● **About this task**:
An exact copy of every entry is required, without the pictures.

● **Input data**:
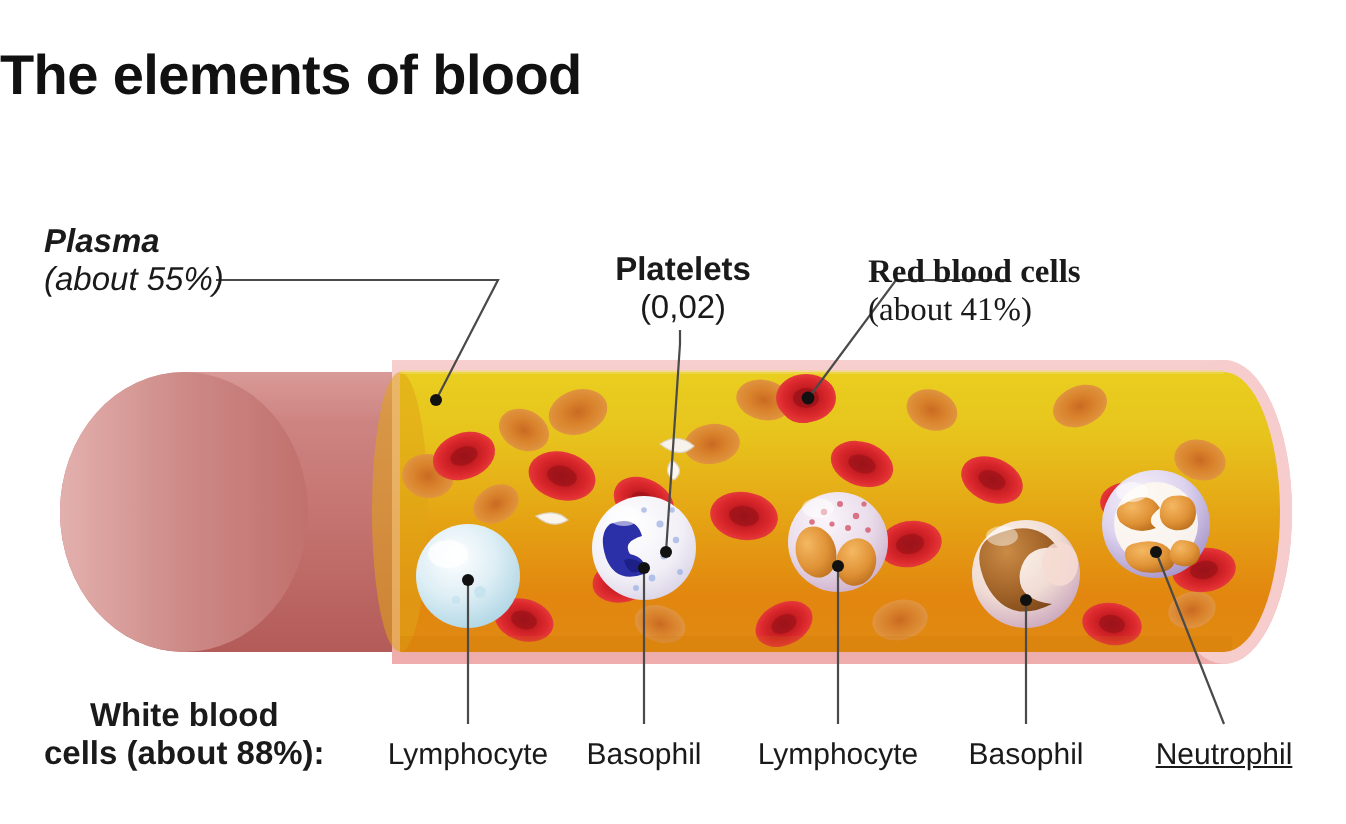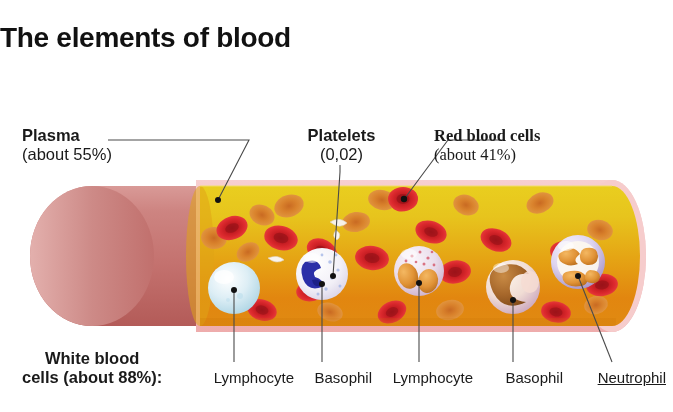--- a/index.html
+++ b/index.html
@@ -25,7 +25,7 @@
   .lbl .b{font-weight:bold;font-size:16.5px;display:block;}
   .lbl .n{font-weight:normal;font-size:16.5px;display:block;}
 
-  #lbl-plasma{left:22px;top:126px;text-align:left;}
+  #lbl-plasma{left:22px;top:112px;text-align:left;font-style:italic;}
   #lbl-platelets{left:284px;top:126px;text-align:center;width:115px;}
   #lbl-rbc{left:434px;top:126px;text-align:left;width:238px;font-family:Liberation Serif, serif;}
 

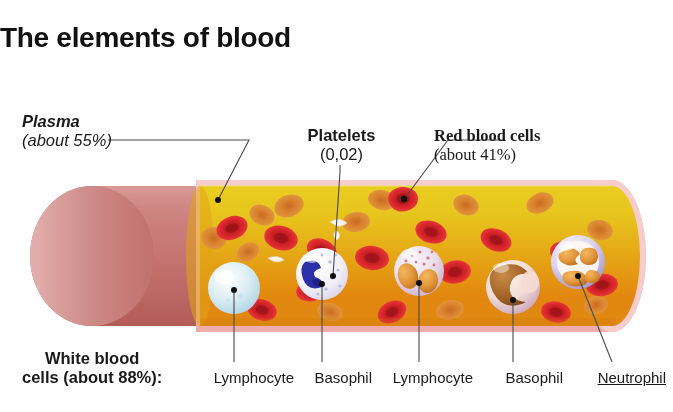--- a/index.html
+++ b/index.html
@@ -35,7 +35,7 @@
   .cellname{
     position:absolute;top:369px;
     font-size:15px;font-weight:normal;
-    text-align:right;color:#1a1a1a;
+    text-align:center;color:#1a1a1a;
     white-space:nowrap;
   }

● **Result below**:
--- a/index.html
+++ b/index.html
@@ -25,7 +25,7 @@
   .lbl .b{font-weight:bold;font-size:16.5px;display:block;}
   .lbl .n{font-weight:normal;font-size:16.5px;display:block;}
 
-  #lbl-plasma{left:22px;top:126px;text-align:left;}
+  #lbl-plasma{left:22px;top:112px;text-align:left;font-style:italic;}
   #lbl-platelets{left:284px;top:126px;text-align:center;width:115px;}
   #lbl-rbc{left:434px;top:126px;text-align:left;width:238px;font-family:Liberation Serif, serif;}
 

--- a/index.html
+++ b/index.html
@@ -35,7 +35,7 @@
   .cellname{
     position:absolute;top:369px;
     font-size:15px;font-weight:normal;
-    text-align:right;color:#1a1a1a;
+    text-align:center;color:#1a1a1a;
     white-space:nowrap;
   }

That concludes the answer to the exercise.